**TASK DETAILS**. From the first line to the last, restate the material word for word; pictures stay out.

—————

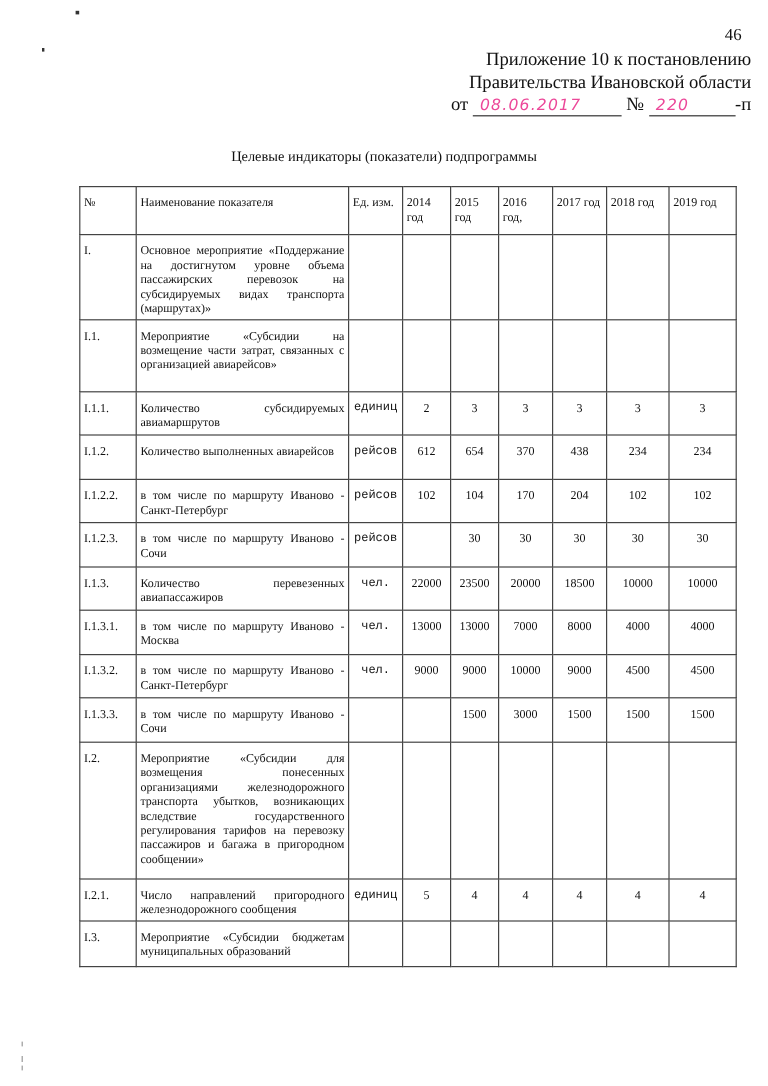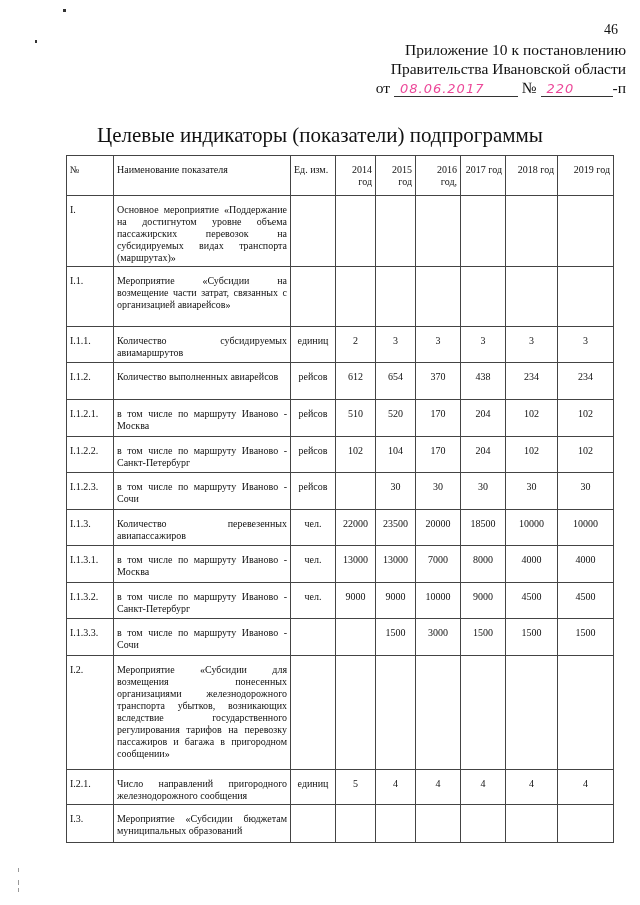"Целевые индикаторы (показатели)" .title { font-size: 21px -> 12px }
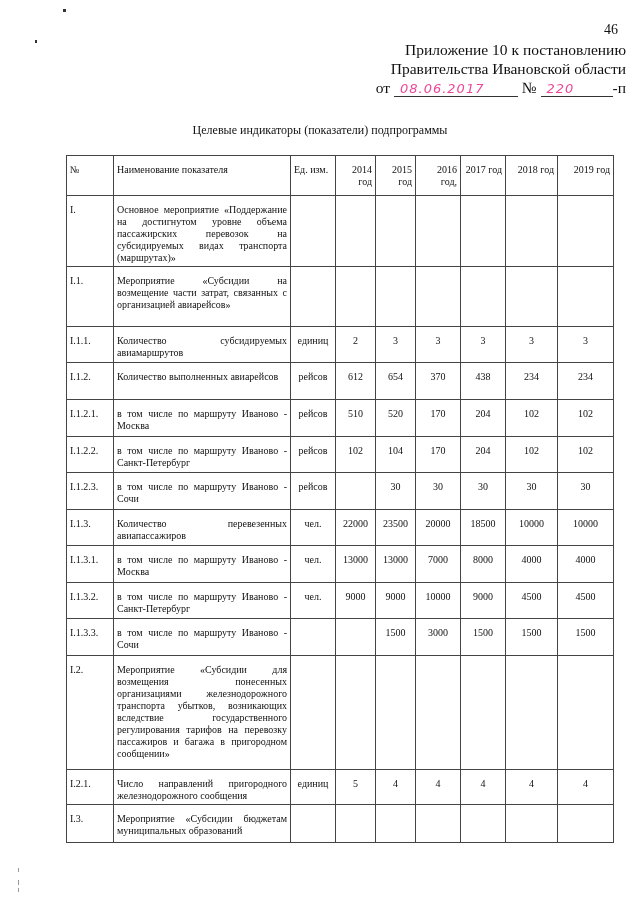"2014 год" table.ind th.yr { text-align: right -> left }
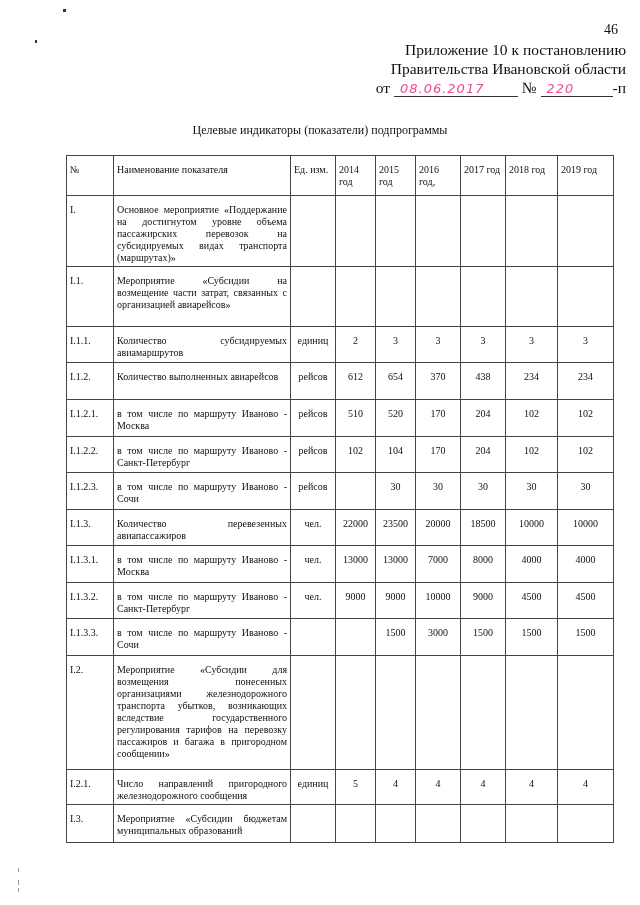"единиц" table.ind td.unit { font-family: none -> Liberation Mono, monospace }
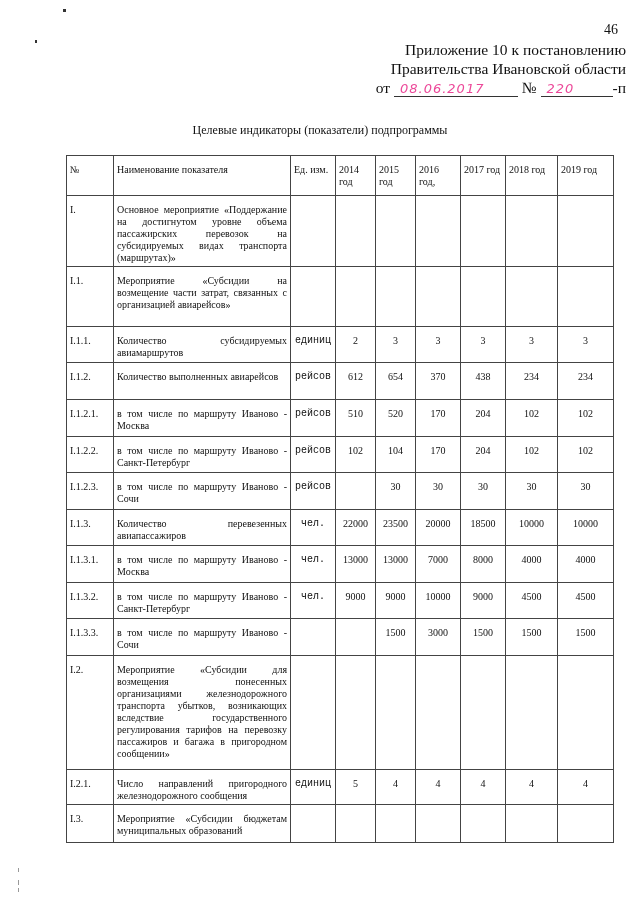"I.1.2.1." tr { html: <tr> <td>I.1.2.1.</td> <td>в том числе по маршруту Иваново - Москва</td> <td>рейсов</td> <td>510</td> <td>520</td> <td>170</td> <td>204</td> <td>102</td> <td>102</td> </tr> -> none }
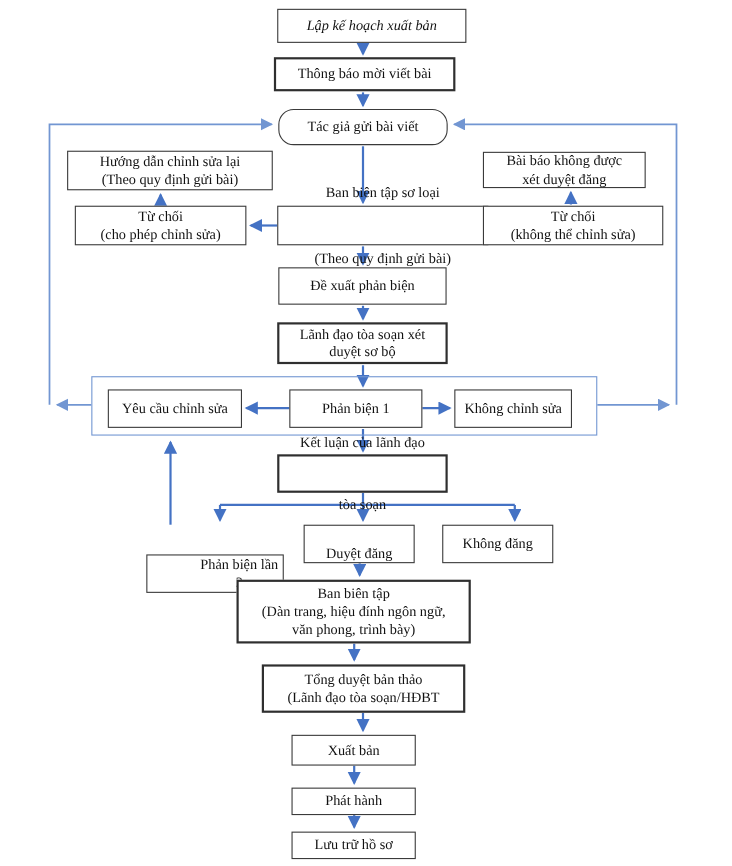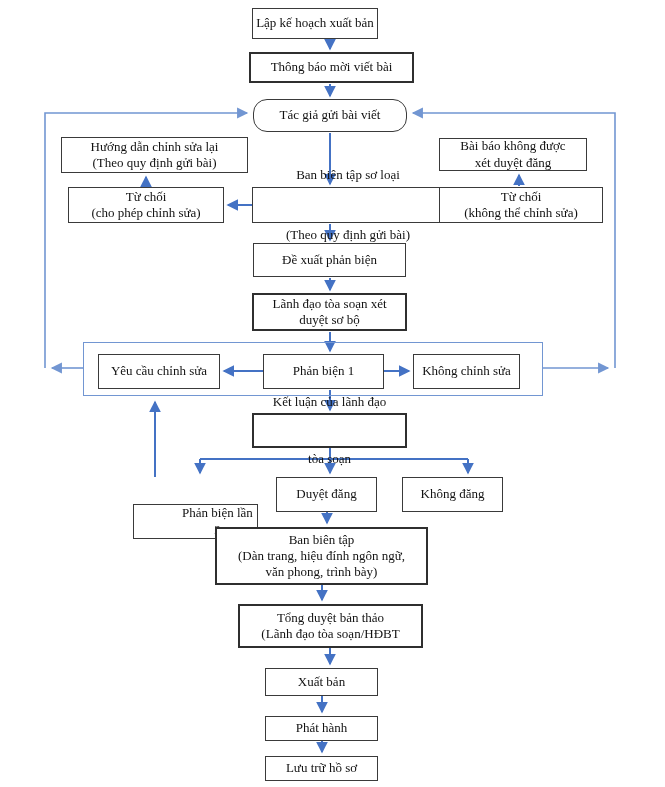"Lập kế hoạch xuất bản" div.flow-node { font-style: none -> italic; width: 126px -> 172px }
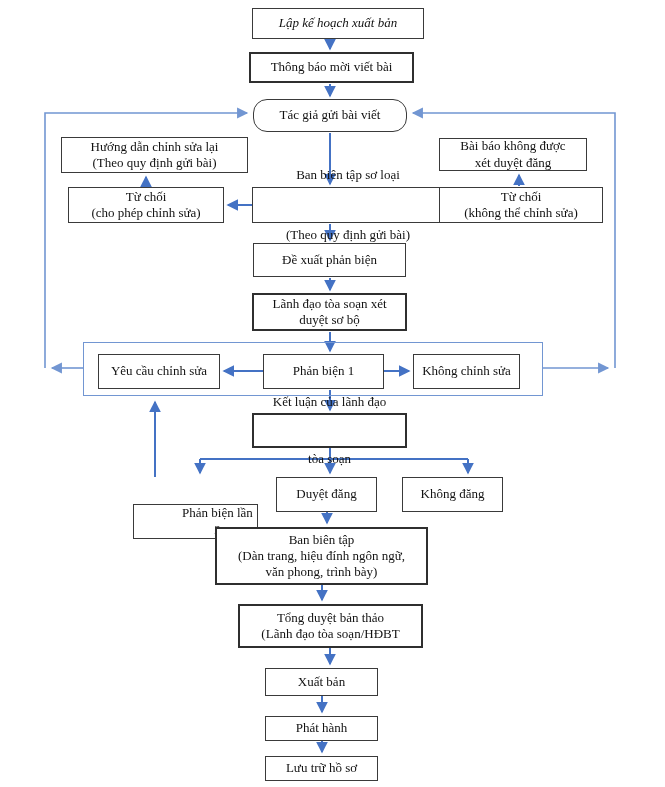"Duyệt đăng" div.flow-node { justify-content: none -> flex-end }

—————

**PROBLEM SOLUTION**.
"Целевые индикаторы (показатели)" .title { font-size: 21px -> 12px }
"2014 год" table.ind th.yr { text-align: right -> left }
"единиц" table.ind td.unit { font-family: none -> Liberation Mono, monospace }
"I.1.2.1." tr { html: <tr> <td>I.1.2.1.</td> <td>в том числе по маршруту Иваново - Москва</td> <td>рейсов</td> <td>510</td> <td>520</td> <td>170</td> <td>204</td> <td>102</td> <td>102</td> </tr> -> none }
"Lập kế hoạch xuất bản" div.flow-node { font-style: none -> italic; width: 126px -> 172px }
"Duyệt đăng" div.flow-node { justify-content: none -> flex-end }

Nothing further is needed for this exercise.